El pelo de Hollande no es el único en primera plana. El de Boris Johnson, el exalcalde de Londres que encabezó la campana por el brexit y quien acaba de ser nombrado ministro de Relaciones Exteriores por la nueva primera ministra, Theresa May, es otra famosa ‘diciente cabellera’.
Johnson ha jugado siempre el peligroso juego de parecer un hombre infantil y poco serio mientras ocupa altos cargos. Sus decisiones sobre asuntos tan importantes como la salida de Gran Bretaña de la Unión Europea parecen alivianadas con su aire general de desorden, en el cual su melena rubia, casi blanca, siempre alocada, tiene un lugar central. El pelo de Boris Johnson es una perfecta representación de lo que se podría llamar ‘caos cultivado’, siempre a su alrededor. Y es tan reconocible y crucial para su imagen que hasta tiene una cuenta de Twitter.

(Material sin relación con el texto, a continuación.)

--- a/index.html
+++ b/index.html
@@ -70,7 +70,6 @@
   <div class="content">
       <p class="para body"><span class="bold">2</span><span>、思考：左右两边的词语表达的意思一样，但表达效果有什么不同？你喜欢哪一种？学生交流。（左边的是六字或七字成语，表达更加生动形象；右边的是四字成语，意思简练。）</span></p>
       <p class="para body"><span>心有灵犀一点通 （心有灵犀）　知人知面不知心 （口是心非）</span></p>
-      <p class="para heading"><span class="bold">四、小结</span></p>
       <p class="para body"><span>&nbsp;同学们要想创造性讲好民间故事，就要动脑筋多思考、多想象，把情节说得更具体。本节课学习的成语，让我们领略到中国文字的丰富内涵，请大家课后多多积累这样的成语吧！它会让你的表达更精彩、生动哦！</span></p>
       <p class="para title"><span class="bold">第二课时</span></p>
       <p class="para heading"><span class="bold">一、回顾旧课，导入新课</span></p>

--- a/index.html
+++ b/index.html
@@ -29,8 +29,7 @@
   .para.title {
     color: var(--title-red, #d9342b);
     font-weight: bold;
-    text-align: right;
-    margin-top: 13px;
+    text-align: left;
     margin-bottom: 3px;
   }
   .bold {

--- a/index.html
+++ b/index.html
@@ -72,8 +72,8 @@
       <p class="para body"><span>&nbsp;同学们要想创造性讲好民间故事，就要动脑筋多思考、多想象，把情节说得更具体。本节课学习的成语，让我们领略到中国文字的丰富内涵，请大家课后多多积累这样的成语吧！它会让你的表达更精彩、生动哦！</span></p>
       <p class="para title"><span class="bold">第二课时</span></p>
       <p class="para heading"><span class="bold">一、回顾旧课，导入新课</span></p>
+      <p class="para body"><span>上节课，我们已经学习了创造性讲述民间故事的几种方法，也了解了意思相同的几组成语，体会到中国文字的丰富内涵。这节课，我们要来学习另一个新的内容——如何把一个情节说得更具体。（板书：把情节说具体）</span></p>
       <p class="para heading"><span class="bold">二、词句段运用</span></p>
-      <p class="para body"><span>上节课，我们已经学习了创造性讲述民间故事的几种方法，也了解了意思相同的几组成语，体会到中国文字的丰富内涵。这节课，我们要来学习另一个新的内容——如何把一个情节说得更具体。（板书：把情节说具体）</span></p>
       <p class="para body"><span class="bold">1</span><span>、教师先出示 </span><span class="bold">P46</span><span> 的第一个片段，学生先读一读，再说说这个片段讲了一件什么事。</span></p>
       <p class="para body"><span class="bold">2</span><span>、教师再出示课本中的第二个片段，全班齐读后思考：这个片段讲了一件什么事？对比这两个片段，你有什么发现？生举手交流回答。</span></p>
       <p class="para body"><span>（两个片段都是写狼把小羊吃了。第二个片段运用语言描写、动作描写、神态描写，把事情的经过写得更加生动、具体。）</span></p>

Lo que es seguro es que Boris no está pagando 10.000 euros al mes a un peluquero. Más bien parecería que se lo corta él mismo, con los ojos cerrados y unas tijeras de cocina. Pero ese desorden cabelludo, que provoca tantos comentarios, también es objeto de nuevo escándalo porque el diario The Telegraph denunció recientemente que Boris se oxigena el pelo. Una mentira más de las muchas que dice y ha dicho desde cuando comenzó su carrera como periodista y fue despedido por el diario The Times, cuando se comprobó que inventaba citas.
Y a la cabeza de hombres con famosos pelos mentirosos está, desde luego, Donald Trump. Lo que el estilo de pelo dice del dueño es más que evidente en ese caso. Mucha tinta en artículos y horas de radio y televisión han sido usadas para comentar, celebrar o burlarse del pelo de Donald.
Ya pocos cuestionan si los folículos de Trump son naturales o falsos. Hay suficiente prueba de que usa un complicado tratamiento con hebras de microcilindros sintéticos para mantener esa melena que se ha convertido en sinónimo de su inmenso ego y vanidad.
Muchos hablan del famoso copete como ‘un chiste nacional’, una metáfora de la falsedad del candidato y todo lo que dice. La evolución del peinado inescrutable de Trump asusta casi tanto como la de sus mensajes políticos que incitan a violencia partidaria, xenofobia, misoginia y racismo, y es tan mentirosa como sus promesas.